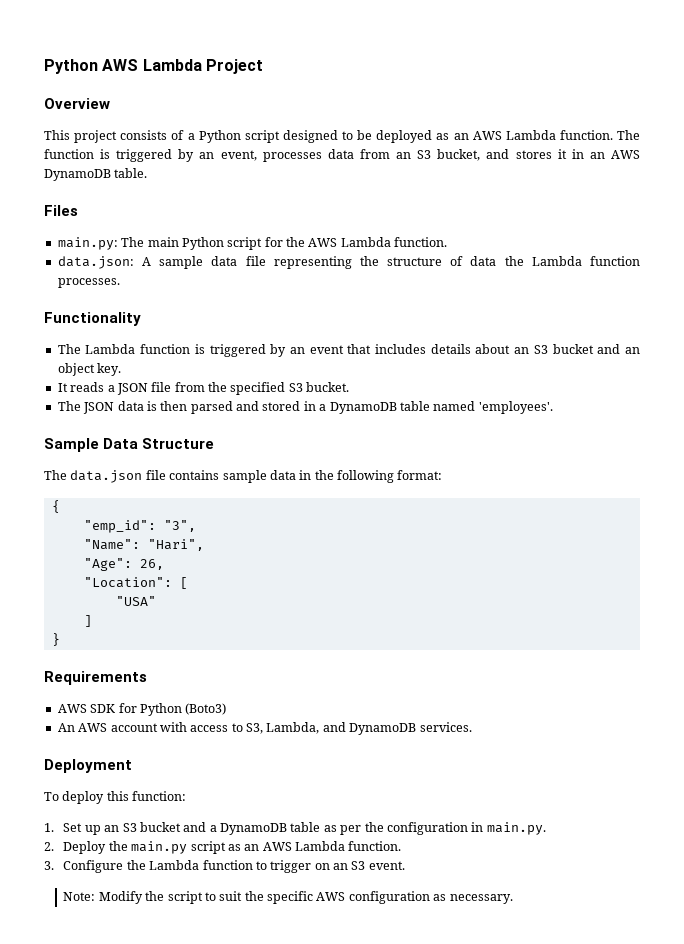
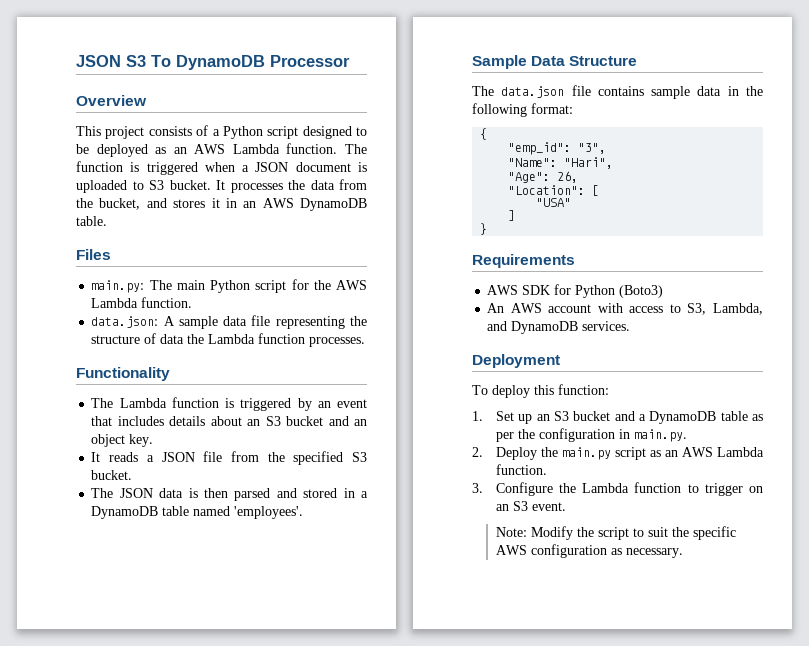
- Python AWS Lambda Project
+ JSON S3 To DynamoDB Processor
- The function is triggered by an event, processes data from an S3 bucket, and stores it in an AWS DynamoDB table.
+ The function is triggered when a JSON document is uploaded to S3 bucket. It processes the data from the bucket, and stores it in an AWS DynamoDB table.

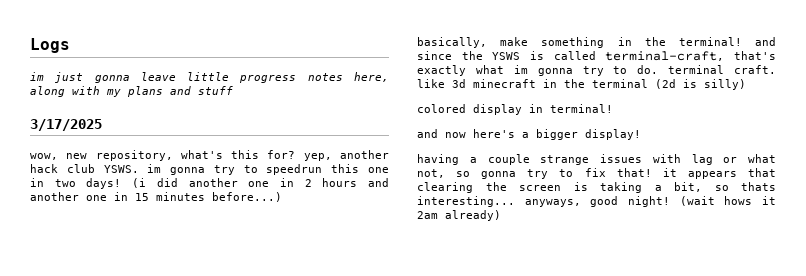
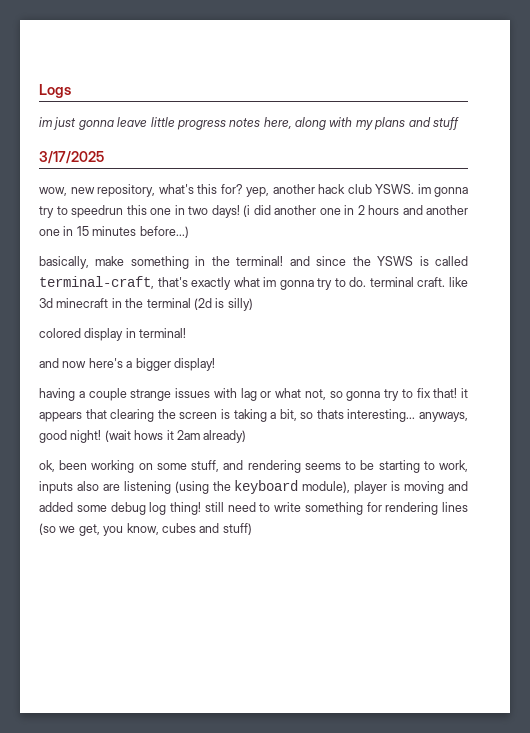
+ ok, been working on some stuff, and rendering seems to be starting to work, inputs also are listening (using the keyboard module), player is moving and added some debug log thing! still need to write something for rendering lines (so we get, you know, cubes and stuff)

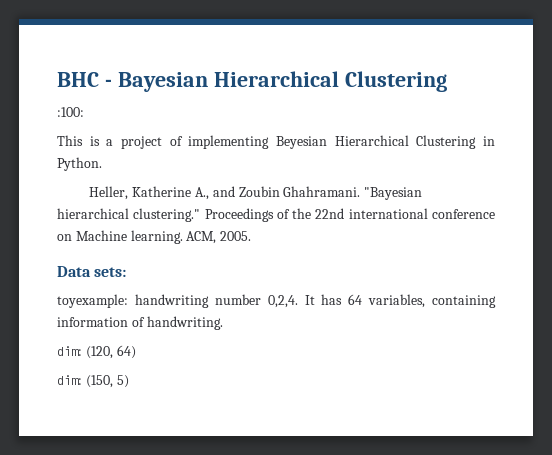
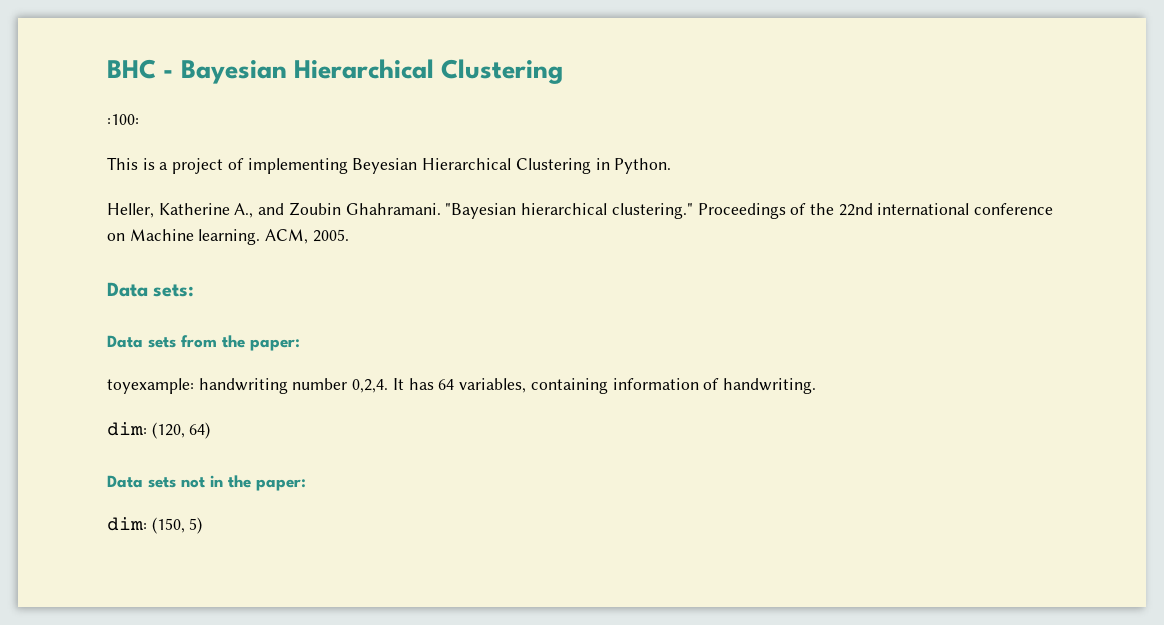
+ Data sets from the paper:
+ Data sets not in the paper:

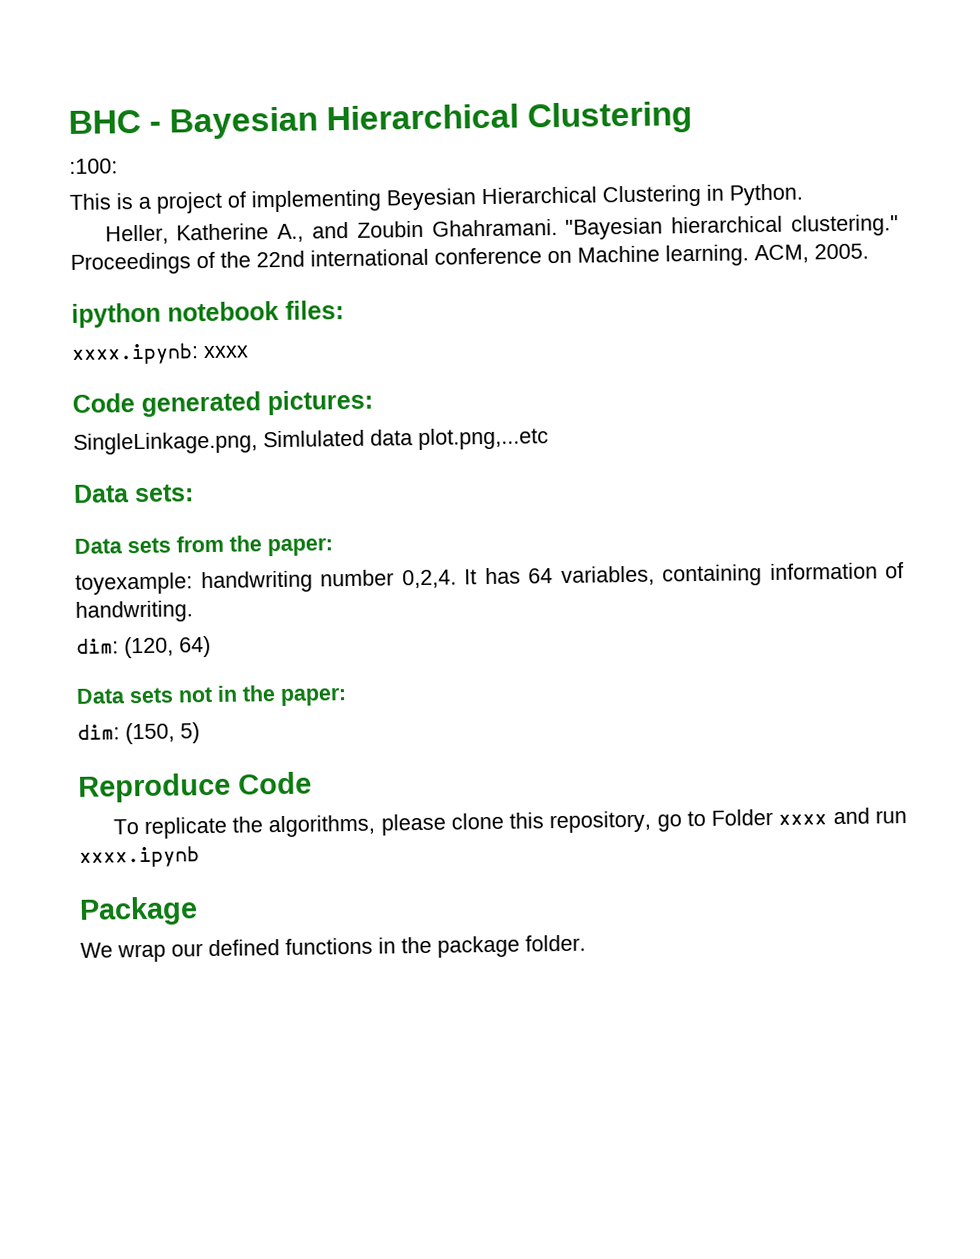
+ ipython notebook files:
+ xxxx.ipynb: xxxx
+ Code generated pictures:
+ SingleLinkage.png, Simlulated data plot.png,...etc
+ Reproduce Code
+ To replicate the algorithms, please clone this repository, go to Folder xxxx and run xxxx.ipynb
+ Package
+ We wrap our defined functions in the package folder.

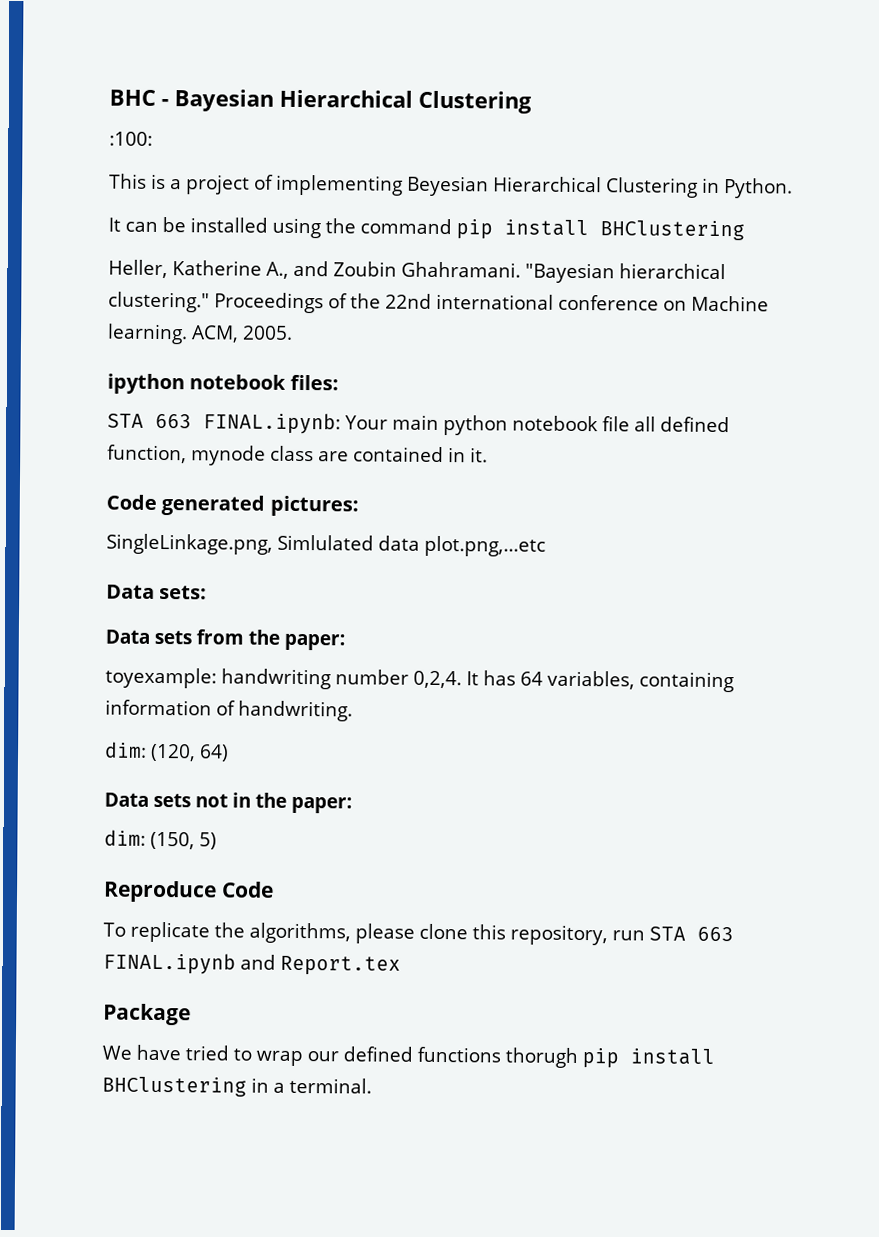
+ It can be installed using the command pip install BHClustering
- xxxx.ipynb: xxxx
+ STA 663 FINAL.ipynb: Your main python notebook file all defined function, mynode class are contained in it.
- To replicate the algorithms, please clone this repository, go to Folder xxxx and run xxxx.ipynb
+ To replicate the algorithms, please clone this repository, run STA 663 FINAL.ipynb and Report.tex
- We wrap our defined functions in the package folder.
+ We have tried to wrap our defined functions thorugh pip install BHClustering in a terminal.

YOUR GOAL: Would you reproduce the listing above in full and exactly, without its pictures?

TASK SOLUTION:
- Python AWS Lambda Project
+ JSON S3 To DynamoDB Processor
- The function is triggered by an event, processes data from an S3 bucket, and stores it in an AWS DynamoDB table.
+ The function is triggered when a JSON document is uploaded to S3 bucket. It processes the data from the bucket, and stores it in an AWS DynamoDB table.

+ ok, been working on some stuff, and rendering seems to be starting to work, inputs also are listening (using the keyboard module), player is moving and added some debug log thing! still need to write something for rendering lines (so we get, you know, cubes and stuff)

+ Data sets from the paper:
+ Data sets not in the paper:

+ ipython notebook files:
+ xxxx.ipynb: xxxx
+ Code generated pictures:
+ SingleLinkage.png, Simlulated data plot.png,...etc
+ Reproduce Code
+ To replicate the algorithms, please clone this repository, go to Folder xxxx and run xxxx.ipynb
+ Package
+ We wrap our defined functions in the package folder.

+ It can be installed using the command pip install BHClustering
- xxxx.ipynb: xxxx
+ STA 663 FINAL.ipynb: Your main python notebook file all defined function, mynode class are contained in it.
- To replicate the algorithms, please clone this repository, go to Folder xxxx and run xxxx.ipynb
+ To replicate the algorithms, please clone this repository, run STA 663 FINAL.ipynb and Report.tex
- We wrap our defined functions in the package folder.
+ We have tried to wrap our defined functions thorugh pip install BHClustering in a terminal.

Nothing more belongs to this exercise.